Confesso que não acompanhei o congresso do Partido Socialista com atenção. Nunca é nada de verdadeiramente interessante, não apenas pelo PS ser um partido desinteressante, como também por já esperar a ostentação da propaganda interna e da ideia de que a culpa, em momento algum, é "nossa". O PS é um partido dissimuladamente sectário. Ao contrário do PCP que é assumidamente sectário e onde há uma absoluta submissão partidária, no PS passa sempre a ideia de "partido da democracia" e da pluralidade, o que de facto não acontece como bem se pôde constatar com a total falta de noção da realidade e da responsabilidade que o PS tem efectivamente na conjuntura actual. Os seus militantes e simpatizantes viraram-se para Meca. E isto é muito mais perigoso porque nunca sabemos o que realmente pensa o partido para além da propaganda e do spin.

Com o país a viver um período de instabilidade sócio-económica, negar responsabilidades governativas é uma postura com traços pouco democráticos e de um servilismo que não deve ser tolerável no debate político democrático.
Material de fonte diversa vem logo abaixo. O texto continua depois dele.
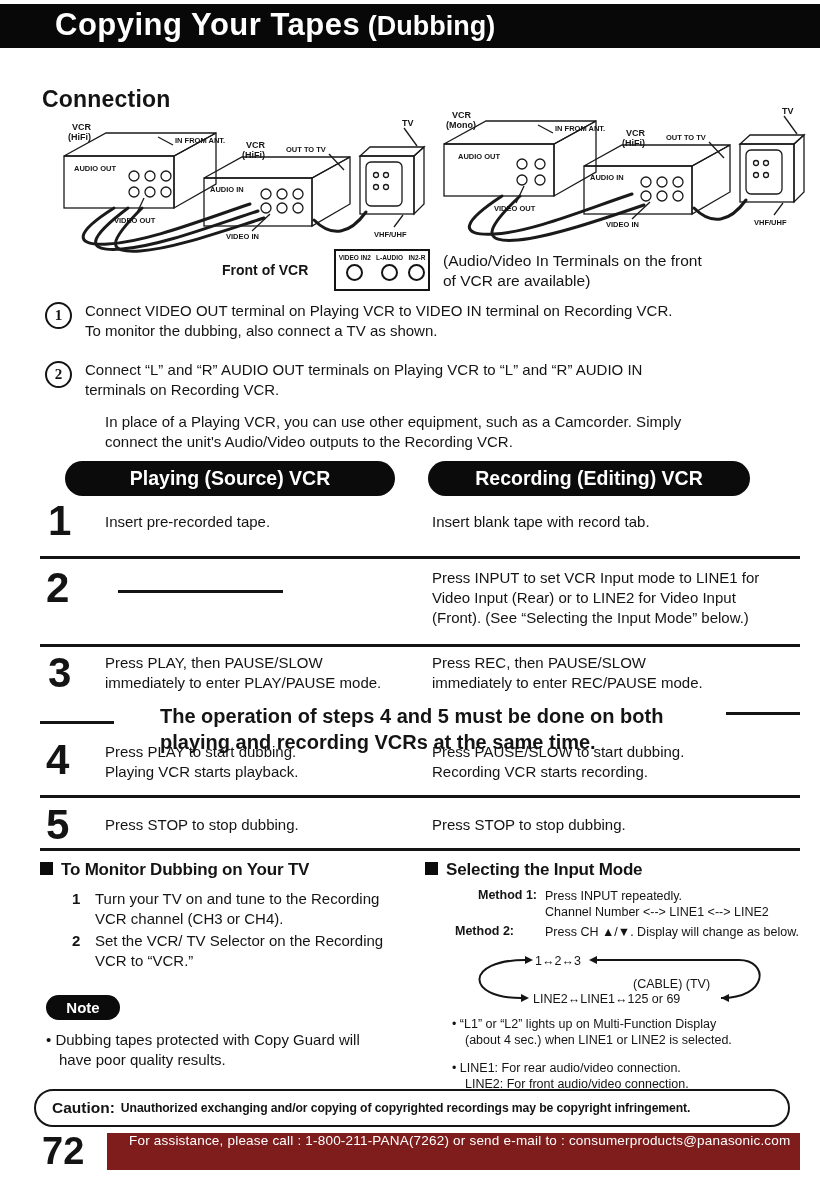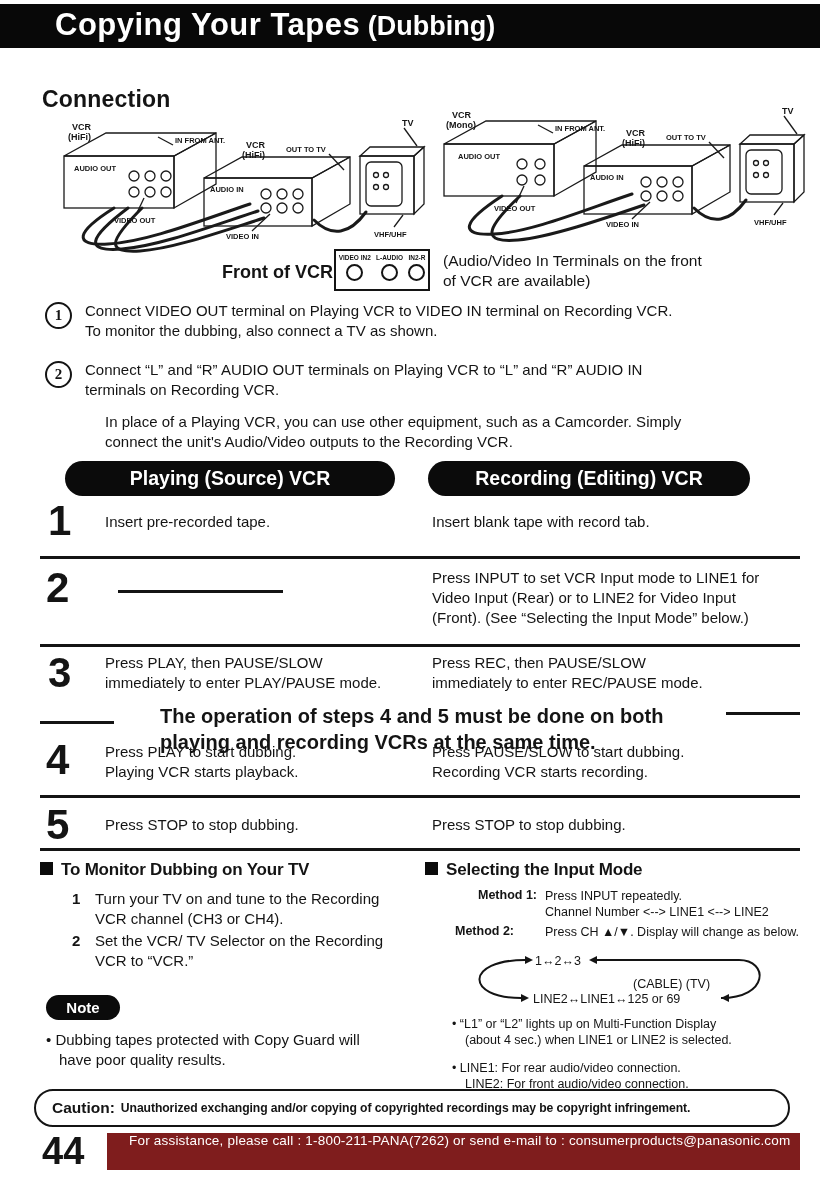"Front of VCR" div.abs { font-size: 18px -> 14px }
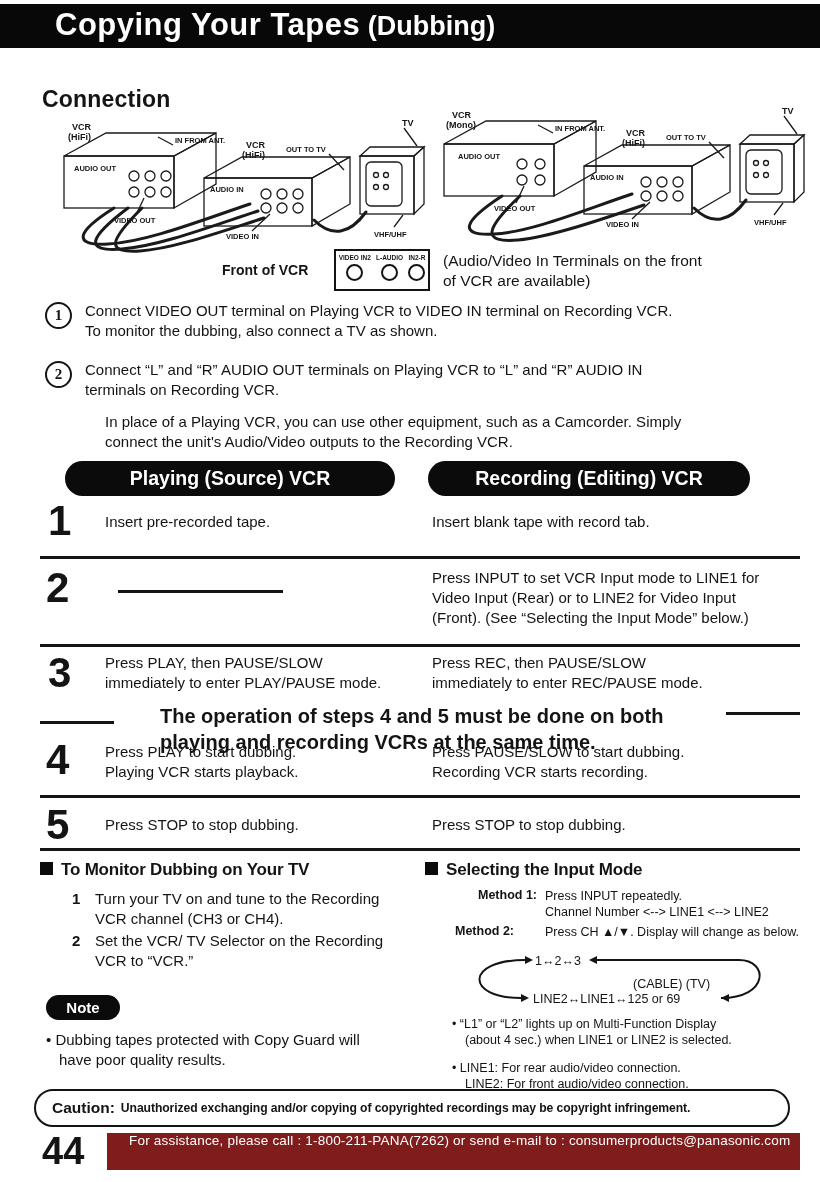"44" div.abs { text: 44 -> 72 }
É claro que o PS tinha necessidade de se galvanizar e que este congresso seria importante para unir o partido para uma eleição para a qual sai bastante fragilizado, a avaliar pela opinião pública mais mediática. Isto não significa, porém, que um congresso inteiro seja dedicado ao principal partido da oposição como se os papéis da governação estivessem invertidos. A culpabilização de que falou, por exemplo, Luís Amado, não é o caminho. Faltou ao PS contrariar a falta de soluções. É que o PS também não as tem, não sei se todos reparámos. Muita emoção e amizade e coesão, mas definição de conteúdos: zero.

É verdade que a unidade parlamentar em torno do PEC falhou numa altura em que não poderia acontecer. Mas também é verdade que não há certezas sobre a boa-fé do Governo na natureza dessa crise política. Muito pelo contrário. Também não podemos esquecer que num cenário inicial de crise, sem sabermos muito bem o que se estava a passar, o Governo insistia em investimentos pouco seguros ou até despropositados face à nossa situação financeira. Tivemos, aliás, um ministro que em 2008 garantia que a crise já tinha acabado, como tivemos garantias de que estava tudo bem ao longo dos últimos dois anos. E quando o cenário se agravava havia sempre uma desculpa. Ainda há. Além disso, para um partido que se diz reformista e progressista, afastar ministros com a determinação política de Maria de Lurdes Rodrigues ou Correia de Campos diz muito sobre as suas reais intenções à volta dessas reformas e das suas prioridades. O Partido Socialista não é um partido de confiança. Luzes e barulho à parte, neste congresso deu para perceber isso mesmo. Votar no PS é um erro.